一根小木棒

一根小木棒

     这是一条极不起眼的小木棒,二十来公分长,一端被削成斜面,一端是用刀削成的不规则的圆球形,黑里透红且油腻腻的。可就是这样的一条小木棒,对我们家来说恰恰是极其重要的生活用具,且伴随我们二代人,一起过了四十多年的生活。

     这不是一条简单的小木棒,它是我们家的锅铲柄。说起锅铲一般来说是车木做和,直直的园园的光溜溜的捏在手里很顺手。可是我家的这根尽管也捏在手里很顺手,说它园,却不是纯粹的园,甚至可以说没有一段是正园的。说它直,更是沾不上丝毫的边,最多只能说基本是直的。在这二十来公分的长途上,有着并不很起眼的几个起伏弯曲,而且很明显的能看到被刀削平了的枝杈的痕迹。内行人一看,就知道它的出身绝对是一截柴棍,那被削成斜面的一端极有可能是砍柴人留下的砍柴刀痕。

      它是我家的锅铲,真正伴随我们家二代人四十多年的岁月,而且现在正在使用着,还要继续的使用下去。

      年轻时我们二夫妻忙着在外打工,养育二个儿子的重担交给了母亲。那时节家里烧土大灶,里面一眼是尺六镬,外面是尺四镬,尺六的很少用,母亲多数是用外口的尺四镬烧饭,另外在转角上还有一台小灶用来烧菜。

     有一次我买了一柄不锈钢的锅铲给母亲。锅铲很厚实有着一条细细长长的柄,柄头是一截很细致的椭圆形木把手,握在手里很舒服,母亲常用这柄锅铲在尺四镬里烧饭,偶然也用它在小灶里炒菜。

      后来大儿子去县城读高中住在学校里了,家中常住的只有母亲和读初中的小儿子,家里的尺六镬已经不用,尺四镬也很少用了,烧饭就用这口过去烧菜的小灶,而烧菜就用一只破面盆和三块瓦片糊成的扛灶,偶然也生煤球炉。

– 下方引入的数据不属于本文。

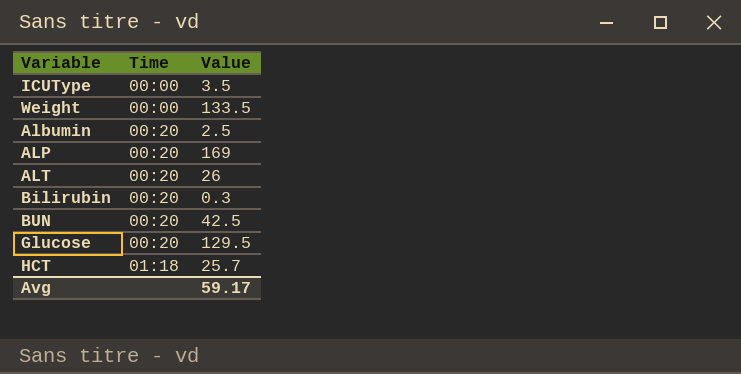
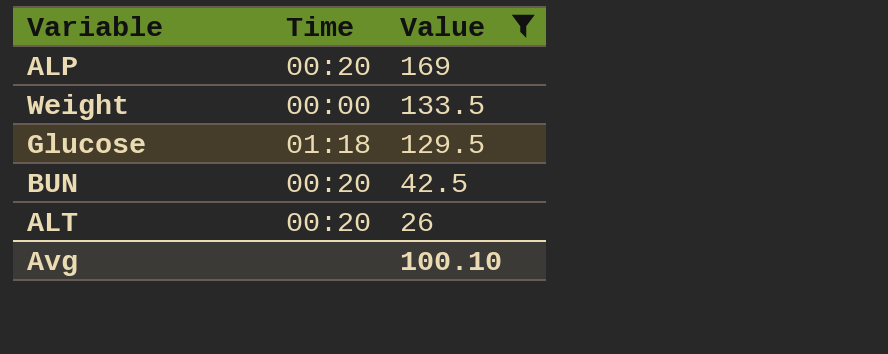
filter: none -> Value >= 26
row order: Time ascending -> Value descending
Glucose | Time: 00:20 -> 01:18
Avg | Value: 59.17 -> 100.10

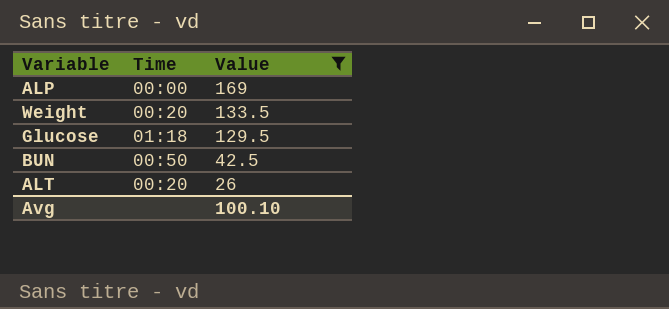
ALP | Time: 00:20 -> 00:00
Weight | Time: 00:00 -> 00:20
BUN | Time: 00:20 -> 00:50

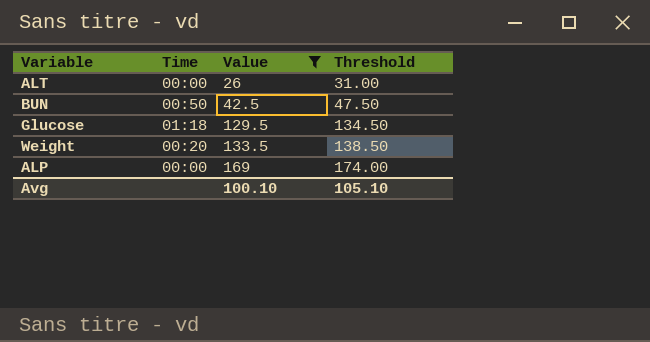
row order: Value descending -> Value ascending
column Threshold | formula: none -> [Value] + 5
ALT | Time: 00:20 -> 00:00

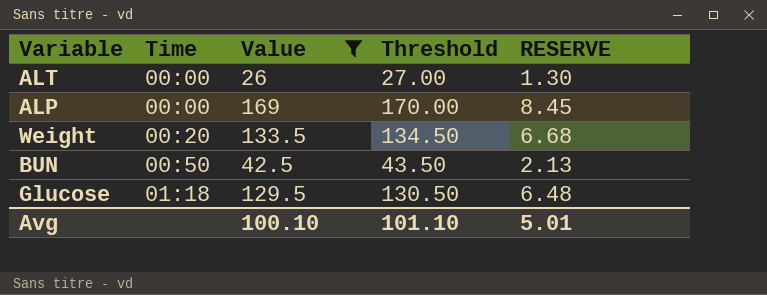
row order: Value ascending -> Time ascending
column Threshold | formula: [Value] + 5 -> [Value] + 1
column RESERVE | formula: none -> [Value] * 0.05
Avg | Threshold: 105.10 -> 101.10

一天我发觉这长长的锅铲柄被母亲叫人锯短了,这短短的不锈钢铲柄在小镬子上还是很顺手的。

     再后来我的小儿子也去了县城上了高中,家里只剩下母亲一个人。

     母亲老了煤球炉不用了,她已经拎不动在院子里生着了的煤球炉,我们改成了罐装煤气瓶和煤气灶。一天假日我回家看到这柄不锈钢的锅铲没有了,替代的是一把用薄薄的不锈钢皮卷起的锅铲,安上了一支用柴木棒砍成的木柄。我曾嫌母亲把这么好的锅铲换成这么轻的,就算是打份量称也是不合算的。

     母亲无语,就此这柄锅铲就成了年老母亲烧菜的帮手。

    岁月冉冉,母亲已经去世。我和妻也老到了昔日母亲的年龄。这柄锅铲也就随着成了我们的烧菜工具。锅铲的木柄虽然简陋,几十年来受着油腻的沾污通体油光逞亮,弯弯曲曲的柄身还能看出昔日出身的贫寒,柄身的突出部分依稀能分辩出被菜刀砍掉的枝桠的痕迹。可是不管它出身是怎样的低贱,它只是一条柴棍,似乎小材大用。不管它起初是怎样的粗糙,经过母亲几十年来用她的手掌已经磨炼得光亮圆润,现在握在手里竟然是那么的舒适!

     前年埋葬母亲的坟墓因为要修路而拆佳节又重阳迁,在搬迁中我发现母亲的骨灰盒已经腐朽,骨灰和泥土已经混杂,根本分不出那是母亲的骨灰那是墓穴里的泥土,我只能凄然地把墓穴里的泥土捧进新的箱子,另外择地安葬。

     母亲啊,我的母亲,你离我们已经二十来年,现在连你的骨灰也荡然无存。你留下的只是你化心血养育的二个成材的孙子,和那一柄锅铲!

     母亲啊,我的母亲,过几天你孙子的女儿也要参加高半夜凉初透考了,我们也到了你当初用菜刀做锅铲柄的年龄,虽然现在连你的骨灰也找不到了,可你留下了这柄锅铲和你亲自用柴棒做成的锅铲柄。